Kawaguchi, Yuko; et al. (26 August 2020). "DNA Damage and Survival Time Course of Deinococcal Cell Pellets During 3 Years of Exposure to Outer Space". Frontiers in Microbiology. 11. doi:10.3389/fmicb.2020.02050. S2CID 221300151. CC-BY icon.svg Text and images are available under a Creative Commons Attribution 4.0 International License.

(I'm currently adding it manually as in the above example to references at 2020 in science, which also helps in my, and possibly at some point others', efforts to upload relevant images from these studies to Commons. The above example is from that page.)

--Prototyperspective (talk) 13:49, 24 October 2020 (UTC)

This is a very bad idea - references should be chosen because they are the best, most suitable and reliable sources for the article, not whether they are released under a convenient license. This proposal would merely reinforce FUTON bias.Nigel Ish (talk) 14:03, 24 October 2020 (UTC)
This is not about which references to choose at all.
You could argue against pretty much all the other existing parameters like this; it's irrelevant to this proposal. --Prototyperspective (talk) 14:39, 24 October 2020 (UTC)

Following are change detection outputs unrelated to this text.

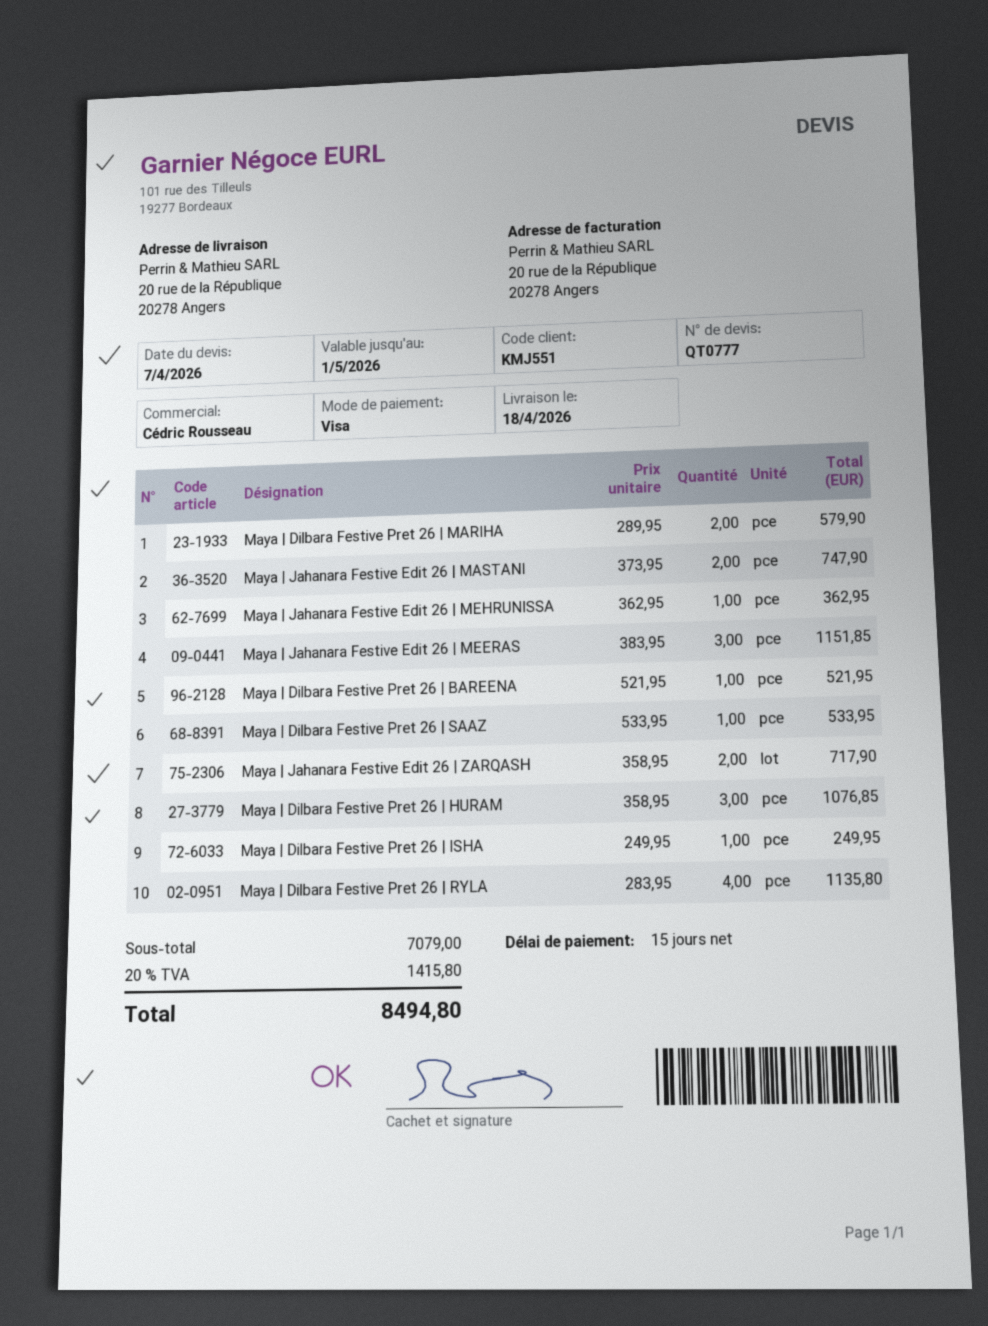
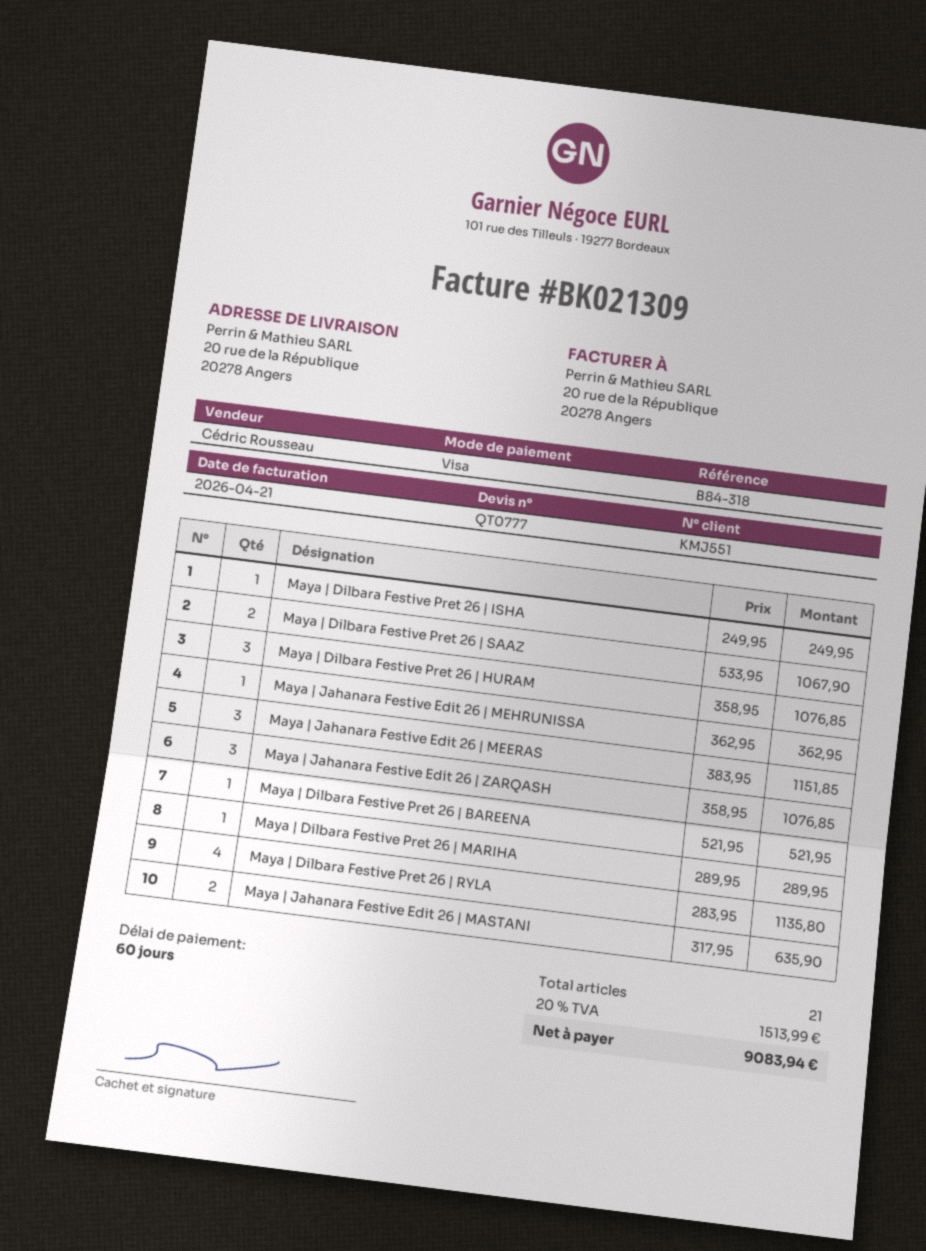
payment terms: 15 days -> 60 days
Maya | Dilbara Festive Pret 26 | MARIHA: 2 x 289.95 = 579.90 -> 1 x 289.95 = 289.95
Maya | Jahanara Festive Edit 26 | MASTANI: 2 x 373.95 = 747.90 -> 2 x 317.95 = 635.90
Maya | Dilbara Festive Pret 26 | SAAZ: 1 x 533.95 = 533.95 -> 2 x 533.95 = 1067.90
Maya | Jahanara Festive Edit 26 | ZARQASH: 2 x 358.95 = 717.90 -> 3 x 358.95 = 1076.85
tax: 20% = 1415.80 -> 20% = 1513.99
total: 8494.80 -> 9083.94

No. The purpose of a citation is to identify the source that editors consulted. Licensing of that source doesn't aid the reader in locating the source. Similar proposals have been rejected here before. You might want to troll through the archives of this talk page for those discussions.
Trappist the monk (talk) 14:49, 24 October 2020 (UTC)

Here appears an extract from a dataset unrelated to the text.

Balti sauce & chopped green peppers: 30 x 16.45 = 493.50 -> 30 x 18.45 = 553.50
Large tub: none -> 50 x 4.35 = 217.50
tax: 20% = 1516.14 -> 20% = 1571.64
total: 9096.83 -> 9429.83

This is not about the selection of which reference to use at all. Agree on The purpose of a citation is to identify the source that editors consulted.

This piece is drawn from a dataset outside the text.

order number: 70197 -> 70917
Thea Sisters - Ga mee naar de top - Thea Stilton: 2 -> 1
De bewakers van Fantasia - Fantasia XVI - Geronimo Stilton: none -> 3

You could argue against pretty much all the other existing parameters (except for the DOI/URL and including the author parameters or the |doi-access= parameter) like this; it's irrelevant to this proposal. --Prototyperspective (talk) 15:08, 24 October 2020 (UTC)
  • No, per all past discussions concerning this. Citations are there to verify the information, not to advertise, document, and promote whatever random license a specific article, chapter, book, webpage, etc. is published under. Headbomb {t · c · p · b} 17:33, 24 October 2020 (UTC)
  • Again: you could argue against most other existing parameters (except for the DOI/URL) like this. Why do we hyperlink the URL, add the date, specify whether or not its full text is open access and specify the language for references? These things have utility for readers (and editors). I'll try to find and read the former discussions. --Prototyperspective (talk) 17:59, 24 October 2020 (UTC)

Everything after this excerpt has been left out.